Cursor IDE Vulnerability Could Allow Malicious Repositories to Execute Code Automatically
What happened
Security researchers at Mindgard have disclosed a vulnerability in the Cursor AI-powered integrated development environment (IDE) that could allow attackers to execute malicious code simply by convincing a developer to open a compromised repository.
According to Mindgard, Cursor searches for Git binaries in several locations when opening a project, including the repository’s root directory. If an attacker places a malicious executable named git.exe in that location, Cursor may automatically execute it without warning or requiring user approval.
To demonstrate the issue, Mindgard created a proof-of-concept by renaming the Windows Calculator application to git.exe and placing it in a repository. Opening the project in Cursor was enough to launch the executable automatically, showing how easily an attacker could trigger code execution.
Mindgard said it first reported the vulnerability to Cursor in December 2025 and submitted multiple follow-up reports through email, LinkedIn, and HackerOne. The company stated that it received no meaningful response before publicly disclosing the issue. After being contacted by Dark Reading, a Cursor spokesperson confirmed the company is addressing the vulnerability and plans to respond to Mindgard.
Who is affected
The vulnerability primarily affects developers using Cursor on Windows systems, particularly those who regularly clone or open repositories from external or untrusted sources.
Organizations with software development teams using Cursor may also be exposed. A successful attack could execute malware with the same privileges as the developer, potentially leading to credential theft, ransomware deployment, or unauthorized access to development environments.
Aaron Portnoy, Chief Product Officer at Mindgard, warned that the vulnerability is both easy to exploit and simple to fix. He noted that attackers could disguise virtually any malicious payload as git.exe, allowing it to execute automatically when a repository is opened.
Why CISOs should care
Development environments continue to be attractive targets for attackers because they often provide access to source code, secrets, cloud credentials, and software supply chains. This vulnerability highlights how trusted developer tools can become attack vectors when security controls fail to validate executable content.

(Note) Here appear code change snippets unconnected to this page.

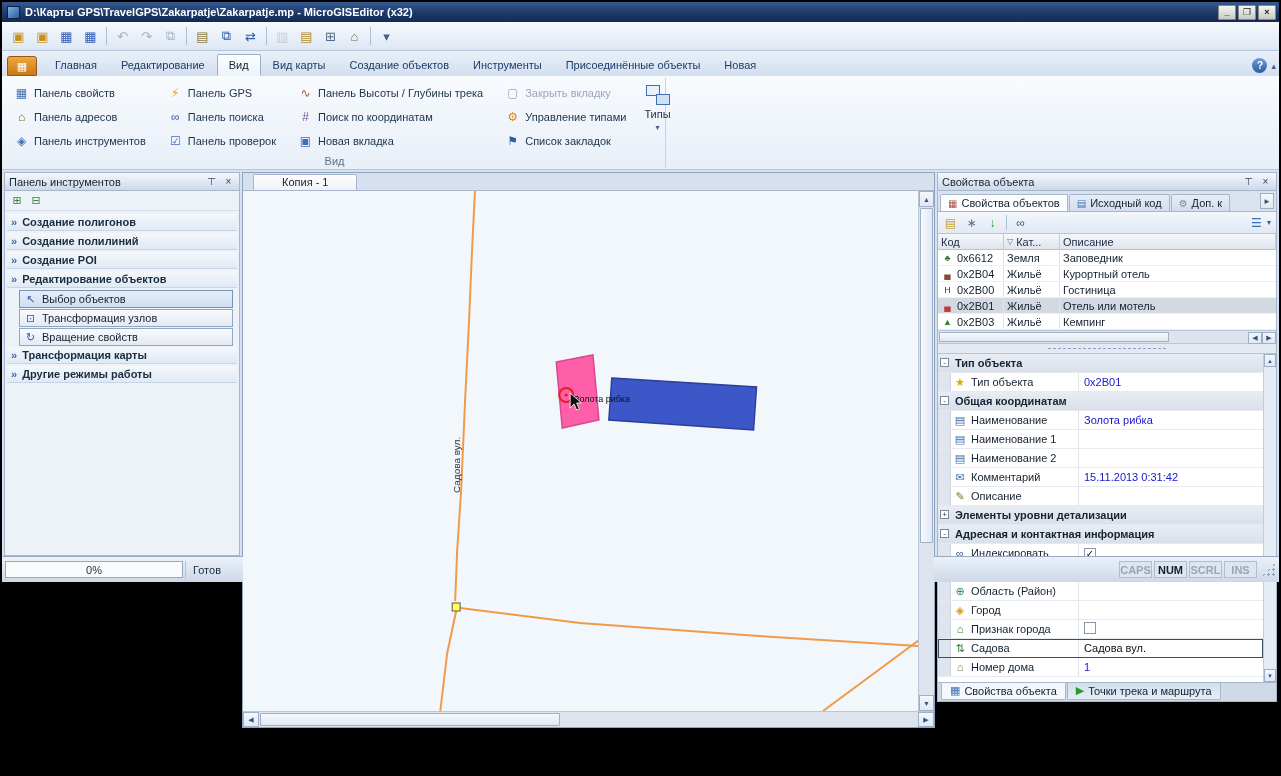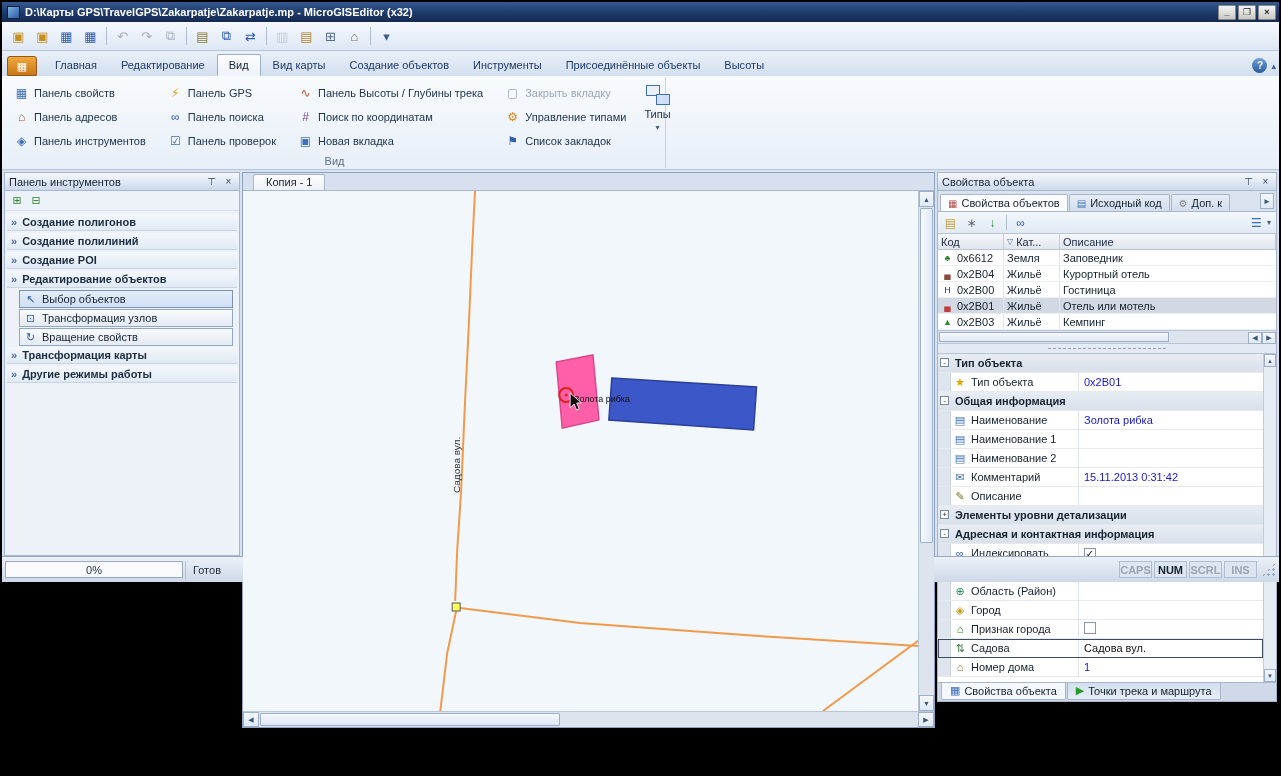"Высоты" div.rtab { text: Высоты -> Новая }
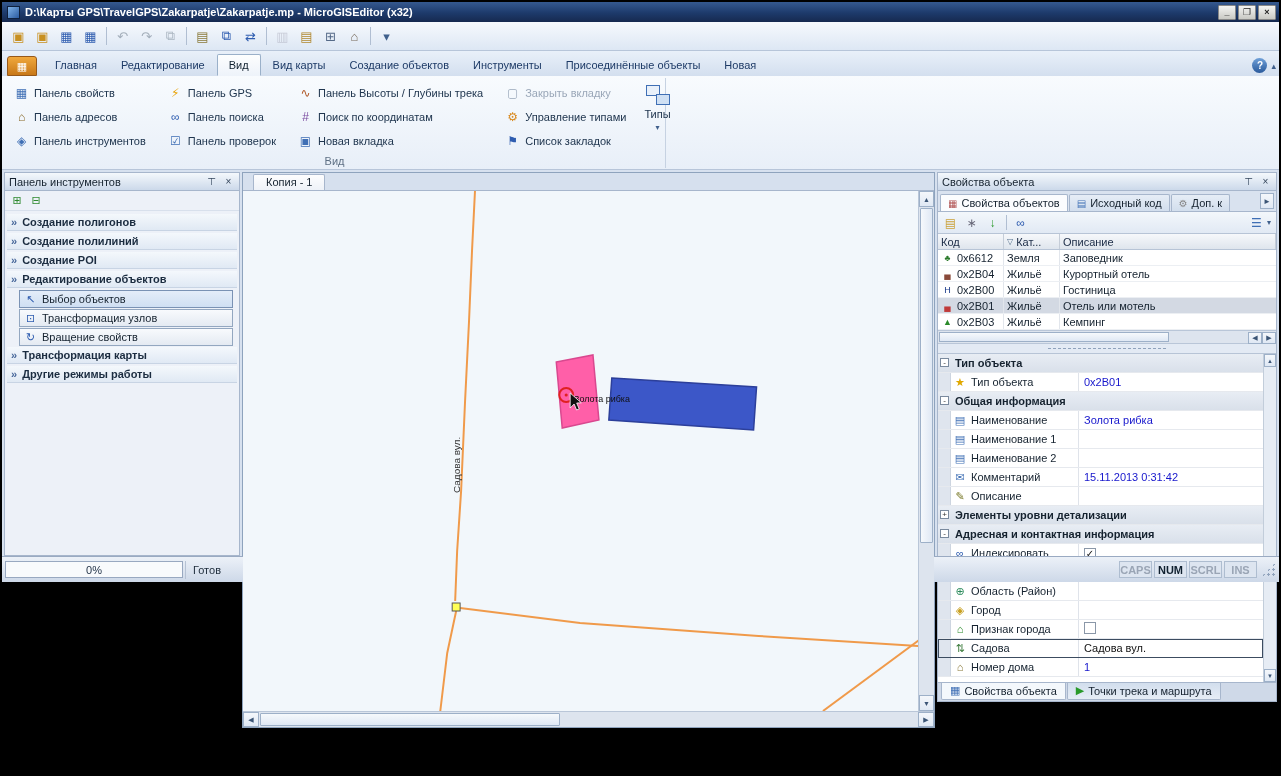"Копия - 1" .maptab { padding: 1px 12px 2px -> 1px 28px 2px }
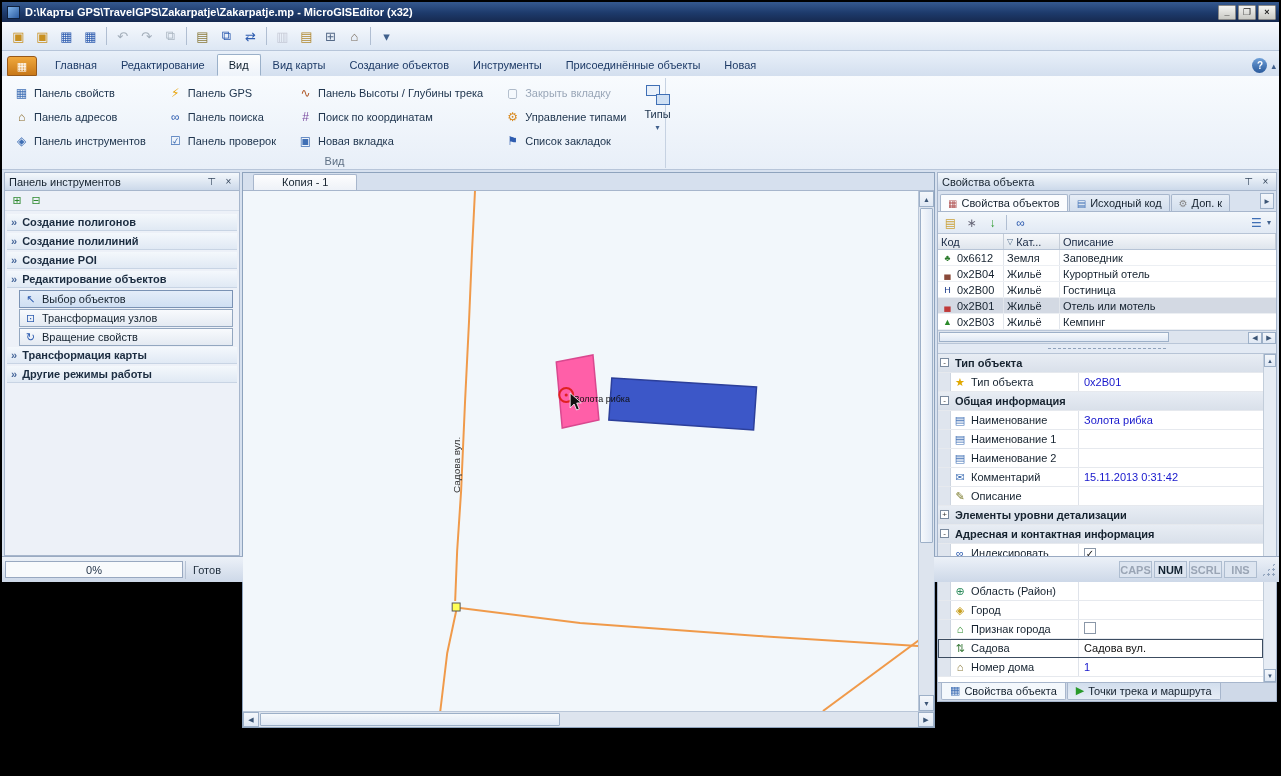"Общая информация" span.glabel { text: информация -> координатам }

The incident also underscores the risks associated with AI-powered development tools as organizations accelerate adoption. Security teams should ensure these tools undergo the same security reviews and hardening measures as any other enterprise software.
3 practical actions
Review whether Cursor is deployed within development environments and monitor vendor updates for an official security patch.
Restrict execution of unauthorized binaries using controls such as Windows App Control or AppLocker where appropriate.
Require developers to open untrusted repositories only within isolated environments, such as virtual machines or Windows Sandbox, until the vulnerability is fully remediated.